Así, Génova se encuentra sumida en cierto caos tras las elecciones autonómicas anticipadas de Extremadura y Aragón: se perjudicó al PSOE, sí, pero en ambas se puso de manifiesto que Vox está en crecimiento y que los populares tienen muy difícil soñar con mayorías absolutas. Es más, con los comicios en Castilla y León a la vista -15 de marzo-, el mayor temor es que se produzca una situación de bloqueo en las tres autonomías puestas en liza en las urnas que derive en repeticiones electorales de inciertos resultados.
Un escenario que, tal y como ha informado este diario, no favorece que la dirección nacional quiera centrarse en, por ejemplo, buscar la estabilización del PPCV con un, por otro lado necesario, congreso regional. Lo que deja a los populares valencianos en una situación en cierto modo extraña: el presidente de la Generalitat y responsable de la gestora del partido, Juanfran Pérez Llorca, necesita una buena relación con Génova porque de Feijóo depende apuntalar su liderazgo y ser el candidato en las próximas elecciones autonómicas, pero más allá de eso tampoco se antoja que pueda recibir un espaldarazo a día de hoy de la cúpula nacional debido al aparente estancamiento de la marca y del presidente nacional.

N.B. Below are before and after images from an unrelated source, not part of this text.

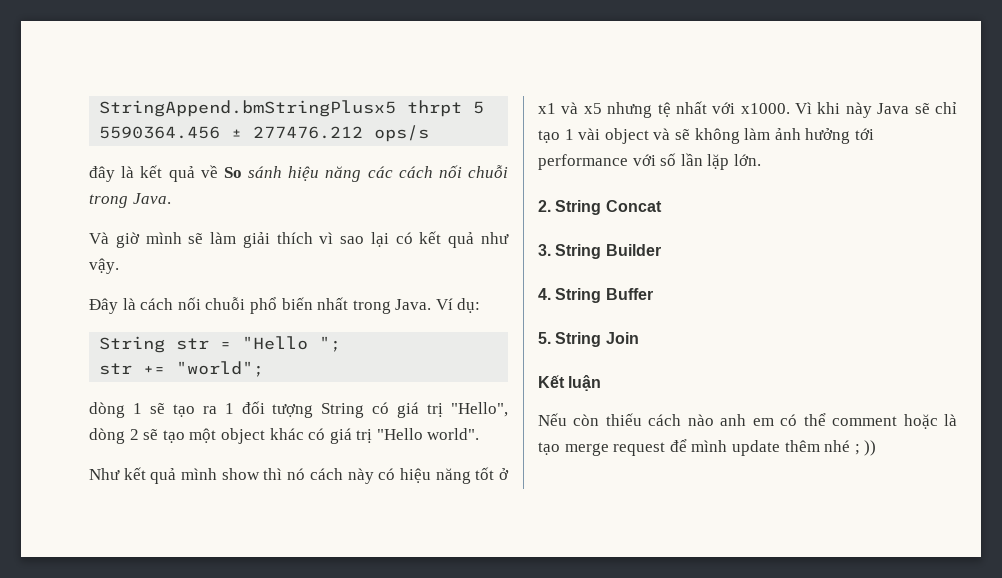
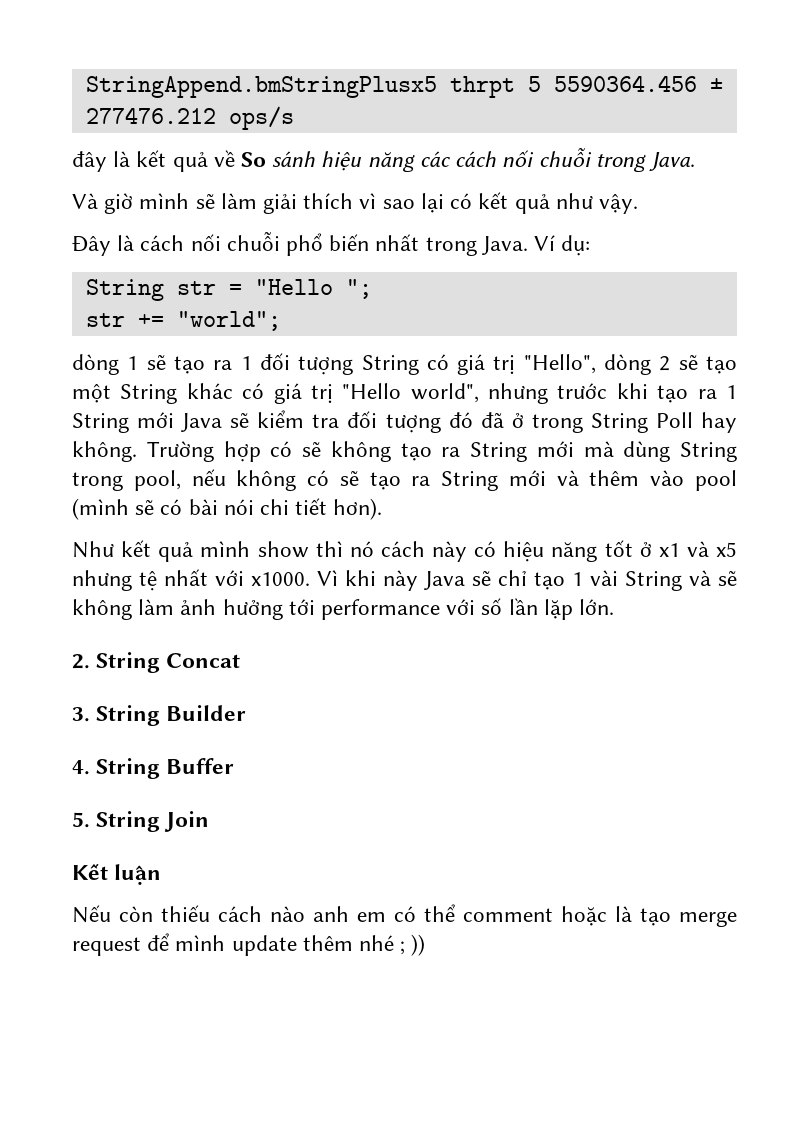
[220,428,265,444] object -> [120,384,178,404] String
[427,428,480,440] world". -> [410,383,737,404] [72,410,737,433] [72,441,737,462] [72,469,737,491] [72,498,383,520] world", nhưng trước khi tạo ra 1 String mới Java sẽ kiểm tra đối tượng đó đã ở trong String Poll hay không. Trường hợp có sẽ không tạo ra String mới mà dùng String trong pool, nếu không có sẽ tạo ra String mới và thêm vào pool (mình sẽ có bài nói chi tiết hơn).
[604,128,649,144] object -> [625,571,682,591] String

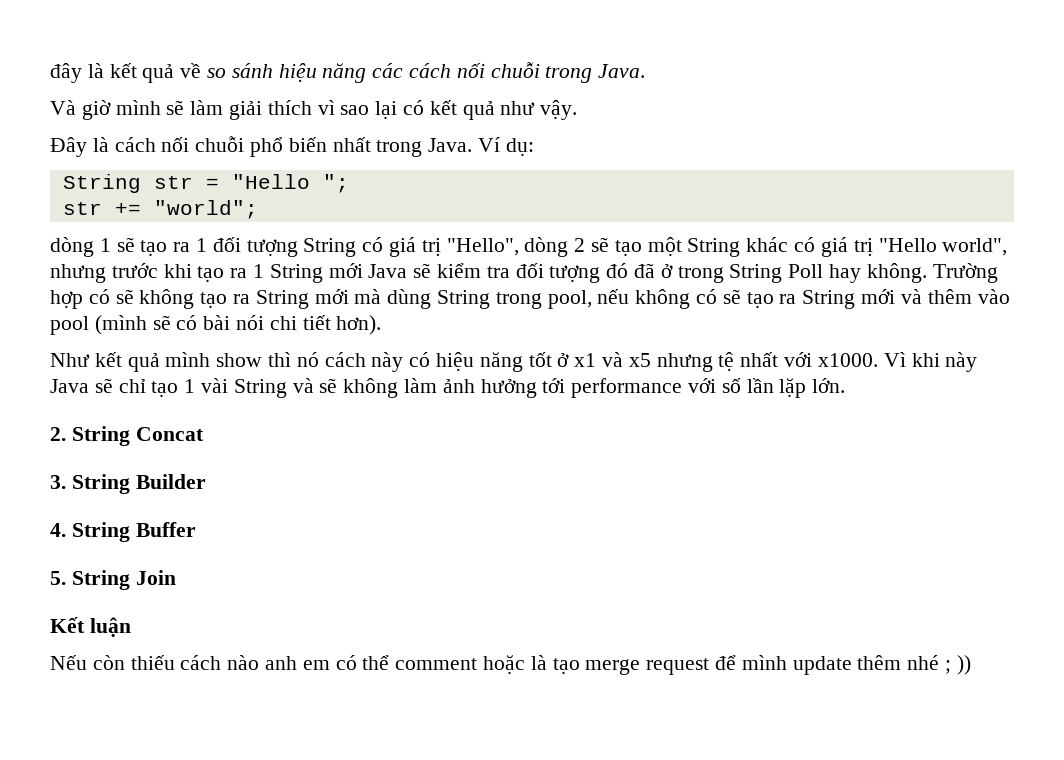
[85,75,723,98] [85,106,294,130] StringAppend.bmStringPlusx5 thrpt 5 5590364.456 ± 277476.212 ops/s // -> (50, 73) none
[241,152,267,167] So -> [207,68,227,78] so

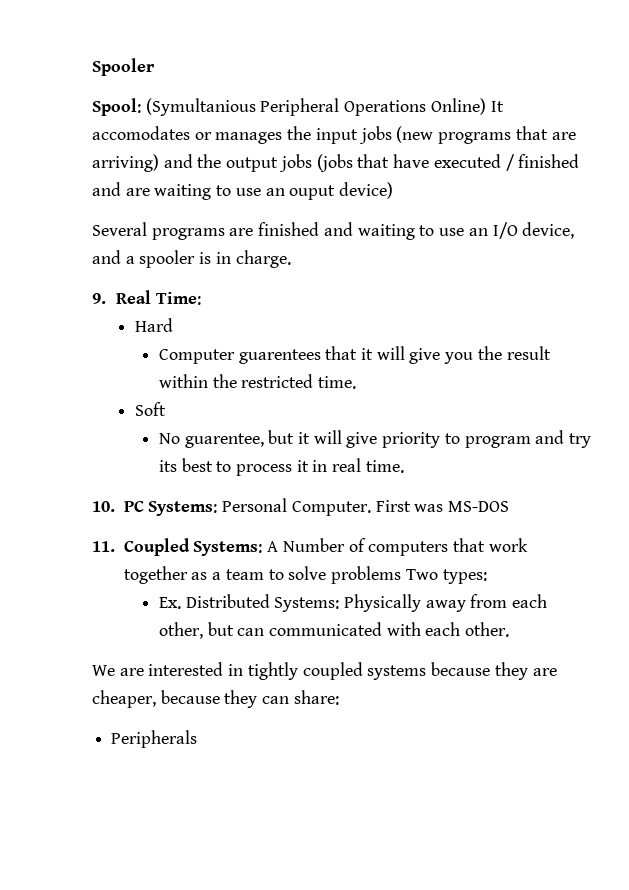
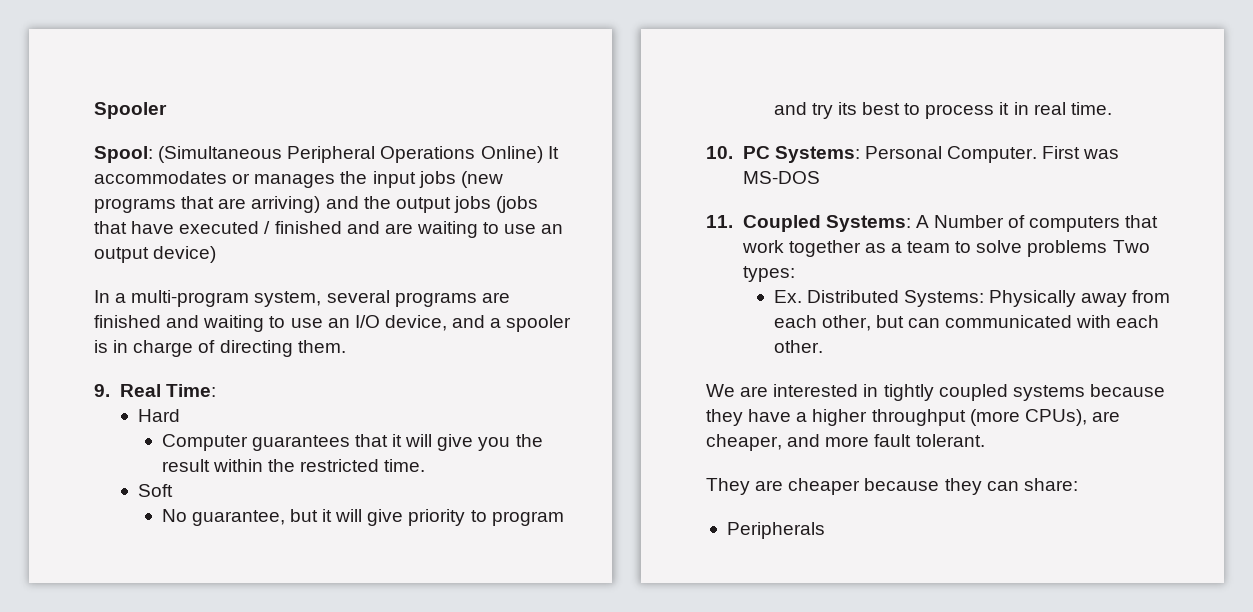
[145,98,256,116] (Symultanious -> [158,146,283,163] (Simultaneous
[92,126,190,140] accomodates -> [94,171,227,184] accommodates
[289,185,336,200] ouput -> [94,247,149,263] output
[92,222,147,236] Several -> [94,290,390,307] In a multi-program system, several
[235,250,291,268] charge. -> [133,340,346,357] charge of directing them.
[238,349,321,364] guarentees -> [251,435,350,451] guarantees
[184,433,264,448] guarentee, -> [191,510,285,526] guarantee,
[532,668,557,676] [92,690,156,708] are cheaper, -> [748,409,1120,426] [706,434,985,451] [706,478,861,495] have a higher throughput (more CPUs), are cheaper, and more fault tolerant. // They are cheaper

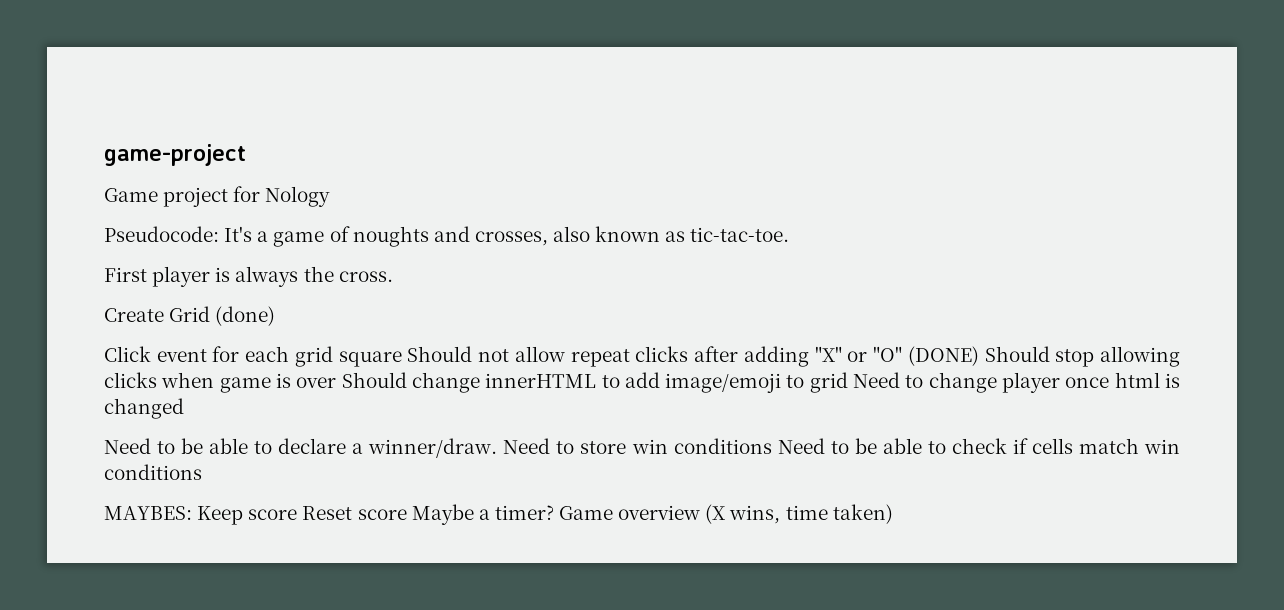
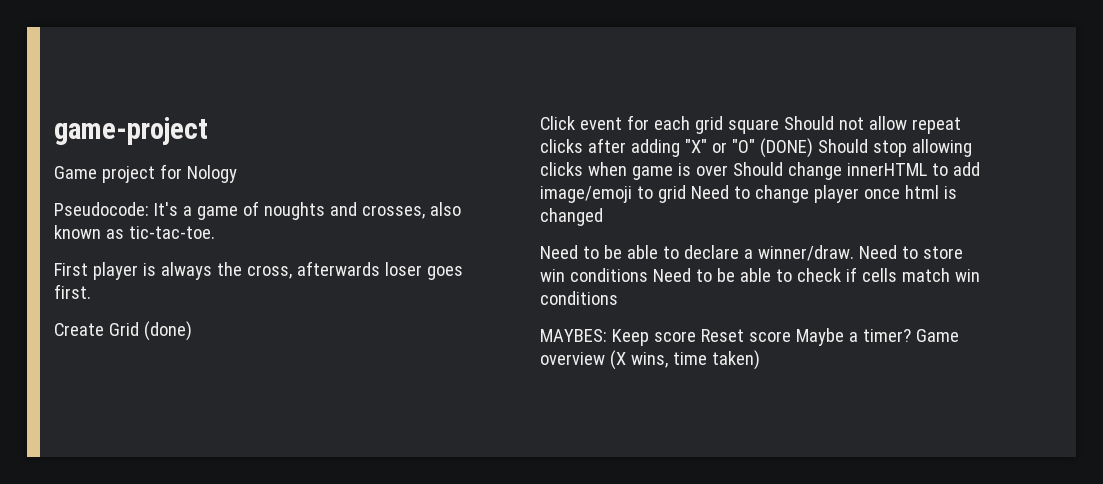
[338,271,393,282] cross. -> [246,261,463,280] [54,284,91,299] cross, afterwards loser goes first.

- Pérez Llorca y Núñez Feijóo, juntos en València. Foto: EP/ROBER SOLSONA
Si Feijóo, para muchos dirigentes del PPCV ahora no suma, el pensamiento de no pocos cargos intermedios del PSPV es que Sánchez, directamente, es probable que reste. El presidente del Gobierno, tal y como ha venido informando este diario, abandonó la idea de buscar presencialismo en la Comunitat tras la dramática visita a Paiporta pocos días después de la Dana. En el último año, apenas ha visitado València en un par de ocasiones: para una reunión con las asociaciones de víctimas y para el funeral de Estado celebrado en el primer aniversario de la tragedia.
En el PSPV desconocen si habrá intención del presidente del Gobierno decidirá acudir en Fallas al Cap i Casal, y en privado algunos temen que ocurra. La prueba, para algunas fuentes socialistas, de que Sánchez atraviesa un pésimo momento radica en los malos resultados electorales en Extremadura y, especialmente, en Aragón, con una candidata como Pilar Alegría, que había sido ministra portavoz de su Gobierno y con la que se había implicado más intensamente.

- Morant, junto a Sánchez en el Congreso. Foto: EP/EDUARDO PARRA
Una sensación que también se ha trasladado a los municipios, donde ya existen alcaldes que en privado confiesan que, de no cambiar mucho las cosas, planean buscar la reelección evitando la vinculación con Sánchez, escondiendo o minimizando la marca e incluso renunciando al rojo socialista corporativo.
Con este escenario, se pone de manifiesto que, a día de hoy, las relaciones de PPCV y PSPV con sus direcciones nacionales resultan en cierto modo extrañas, no porque existan discrepancias o una mala relación orgánica en concreto, sino porque existen dudas razonables de que la presencia de referentes nacionales o de los propios máximos líderes resulte especialmente fructífera de cara a conquistar al electorado.